Records from a data source
-----
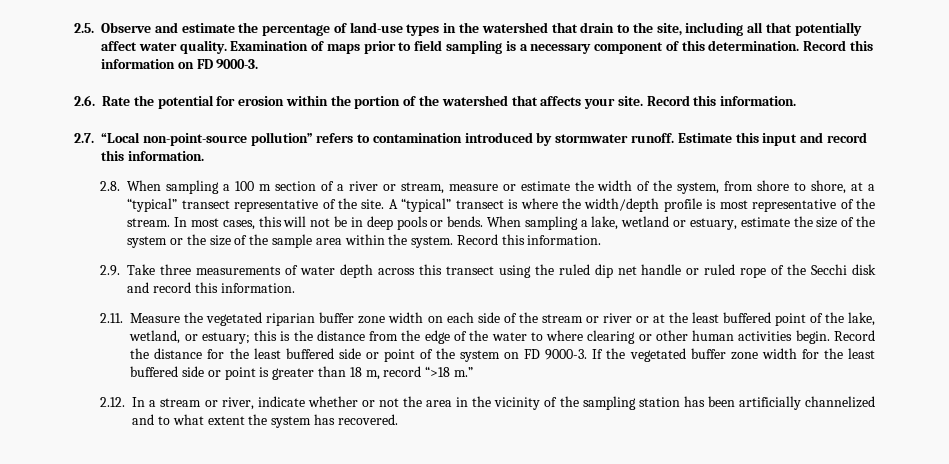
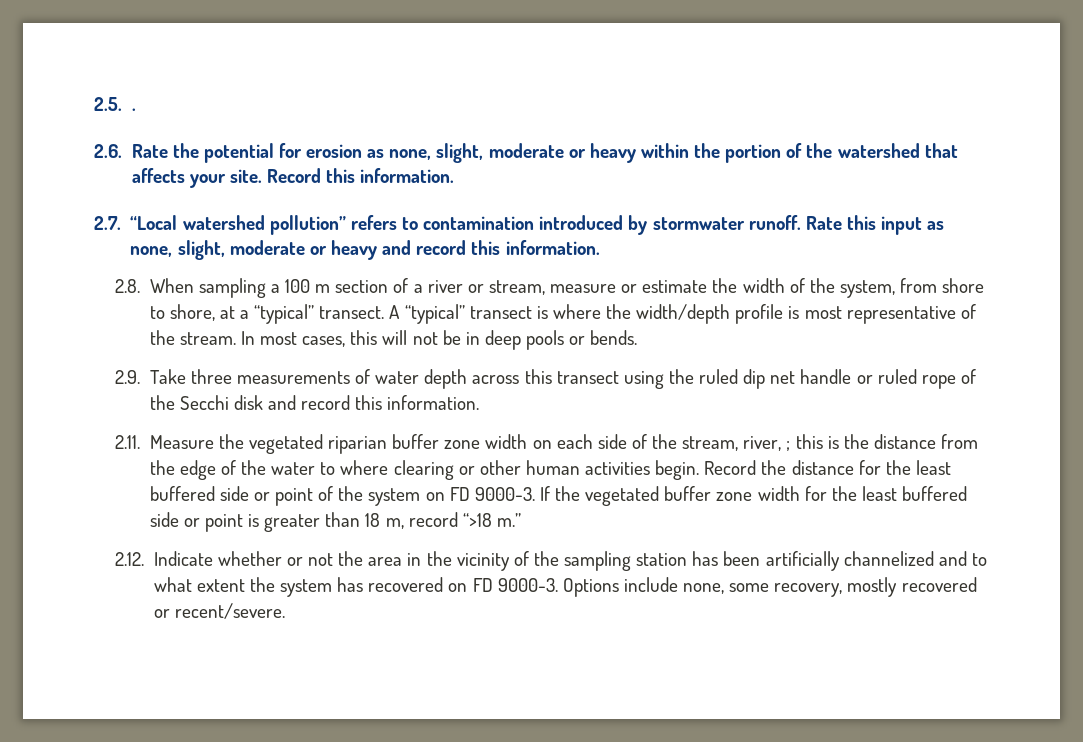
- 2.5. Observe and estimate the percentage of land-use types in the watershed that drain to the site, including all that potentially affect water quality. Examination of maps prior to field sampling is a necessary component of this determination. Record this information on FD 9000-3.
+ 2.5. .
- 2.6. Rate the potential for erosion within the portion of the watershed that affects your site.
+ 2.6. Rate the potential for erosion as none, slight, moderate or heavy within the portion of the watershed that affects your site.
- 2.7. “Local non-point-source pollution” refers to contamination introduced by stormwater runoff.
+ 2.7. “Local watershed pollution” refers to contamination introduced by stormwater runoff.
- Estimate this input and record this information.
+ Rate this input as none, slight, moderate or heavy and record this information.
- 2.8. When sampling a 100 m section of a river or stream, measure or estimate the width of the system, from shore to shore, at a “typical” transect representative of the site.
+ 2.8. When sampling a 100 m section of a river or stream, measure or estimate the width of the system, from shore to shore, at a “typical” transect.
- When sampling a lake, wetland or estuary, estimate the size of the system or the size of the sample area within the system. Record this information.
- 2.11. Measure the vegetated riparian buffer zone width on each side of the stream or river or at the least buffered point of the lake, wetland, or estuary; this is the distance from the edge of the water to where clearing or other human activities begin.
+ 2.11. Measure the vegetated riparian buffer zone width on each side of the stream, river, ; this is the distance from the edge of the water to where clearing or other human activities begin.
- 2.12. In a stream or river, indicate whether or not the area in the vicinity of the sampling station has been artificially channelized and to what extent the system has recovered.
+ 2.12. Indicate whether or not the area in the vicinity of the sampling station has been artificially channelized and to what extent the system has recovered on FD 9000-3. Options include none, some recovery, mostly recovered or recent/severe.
-----
Task prompt: Tally the lines in the records above that contain the word "stormwater", and give only that number.

Solution below: 2